Beneath this instruction is a block of data; output from it exactly the lines that run from the one containing "tax: 6% = 947.90 -> 6% = 931.58" through the one containing "Goldener Kaktusanhänger: 1", inclusive.

**Data provided:**
....................

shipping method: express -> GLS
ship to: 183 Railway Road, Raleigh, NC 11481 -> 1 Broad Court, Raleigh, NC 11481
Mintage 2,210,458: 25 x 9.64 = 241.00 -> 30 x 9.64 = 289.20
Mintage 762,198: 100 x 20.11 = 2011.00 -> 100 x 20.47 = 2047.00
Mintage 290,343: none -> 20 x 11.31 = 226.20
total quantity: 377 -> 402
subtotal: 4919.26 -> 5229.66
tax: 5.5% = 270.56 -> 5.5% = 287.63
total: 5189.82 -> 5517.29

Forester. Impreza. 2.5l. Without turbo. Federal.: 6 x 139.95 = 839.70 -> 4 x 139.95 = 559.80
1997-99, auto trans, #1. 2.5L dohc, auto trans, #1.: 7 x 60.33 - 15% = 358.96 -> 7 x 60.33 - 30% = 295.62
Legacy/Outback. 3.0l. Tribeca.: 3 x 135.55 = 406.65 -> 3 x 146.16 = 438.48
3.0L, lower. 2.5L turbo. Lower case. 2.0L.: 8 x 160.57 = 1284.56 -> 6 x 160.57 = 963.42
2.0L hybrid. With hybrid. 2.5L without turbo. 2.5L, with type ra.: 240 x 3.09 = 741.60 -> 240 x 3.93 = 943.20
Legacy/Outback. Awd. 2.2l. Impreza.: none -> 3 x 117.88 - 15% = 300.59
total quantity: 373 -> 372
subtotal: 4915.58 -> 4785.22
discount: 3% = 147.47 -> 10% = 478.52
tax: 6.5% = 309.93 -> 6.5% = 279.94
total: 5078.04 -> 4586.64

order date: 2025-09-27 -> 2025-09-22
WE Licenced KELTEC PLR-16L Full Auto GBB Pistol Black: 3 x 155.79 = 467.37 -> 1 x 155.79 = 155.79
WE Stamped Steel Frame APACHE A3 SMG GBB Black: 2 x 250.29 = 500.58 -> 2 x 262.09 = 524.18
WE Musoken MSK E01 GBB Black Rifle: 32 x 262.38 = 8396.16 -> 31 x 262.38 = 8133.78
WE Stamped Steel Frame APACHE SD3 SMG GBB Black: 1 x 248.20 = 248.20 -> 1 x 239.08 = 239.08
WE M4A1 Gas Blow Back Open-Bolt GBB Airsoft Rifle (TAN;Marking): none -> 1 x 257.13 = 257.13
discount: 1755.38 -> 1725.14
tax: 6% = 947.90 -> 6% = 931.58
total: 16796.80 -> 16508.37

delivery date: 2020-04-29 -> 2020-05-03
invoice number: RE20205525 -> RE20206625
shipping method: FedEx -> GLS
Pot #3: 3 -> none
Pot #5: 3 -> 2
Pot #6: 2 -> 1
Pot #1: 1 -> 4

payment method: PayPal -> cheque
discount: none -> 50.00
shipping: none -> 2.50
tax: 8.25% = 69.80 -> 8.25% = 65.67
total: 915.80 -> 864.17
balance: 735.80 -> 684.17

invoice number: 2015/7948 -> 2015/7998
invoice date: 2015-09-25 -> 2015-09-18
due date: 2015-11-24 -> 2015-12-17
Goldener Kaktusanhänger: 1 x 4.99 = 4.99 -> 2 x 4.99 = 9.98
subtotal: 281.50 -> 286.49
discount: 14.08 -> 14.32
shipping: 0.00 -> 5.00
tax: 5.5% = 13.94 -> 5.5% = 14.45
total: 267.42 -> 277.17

....................

**Output of the exercise:**
tax: 6% = 947.90 -> 6% = 931.58
total: 16796.80 -> 16508.37

delivery date: 2020-04-29 -> 2020-05-03
invoice number: RE20205525 -> RE20206625
shipping method: FedEx -> GLS
Pot #3: 3 -> none
Pot #5: 3 -> 2
Pot #6: 2 -> 1
Pot #1: 1 -> 4

payment method: PayPal -> cheque
discount: none -> 50.00
shipping: none -> 2.50
tax: 8.25% = 69.80 -> 8.25% = 65.67
total: 915.80 -> 864.17
balance: 735.80 -> 684.17

invoice number: 2015/7948 -> 2015/7998
invoice date: 2015-09-25 -> 2015-09-18
due date: 2015-11-24 -> 2015-12-17
Goldener Kaktusanhänger: 1 x 4.99 = 4.99 -> 2 x 4.99 = 9.98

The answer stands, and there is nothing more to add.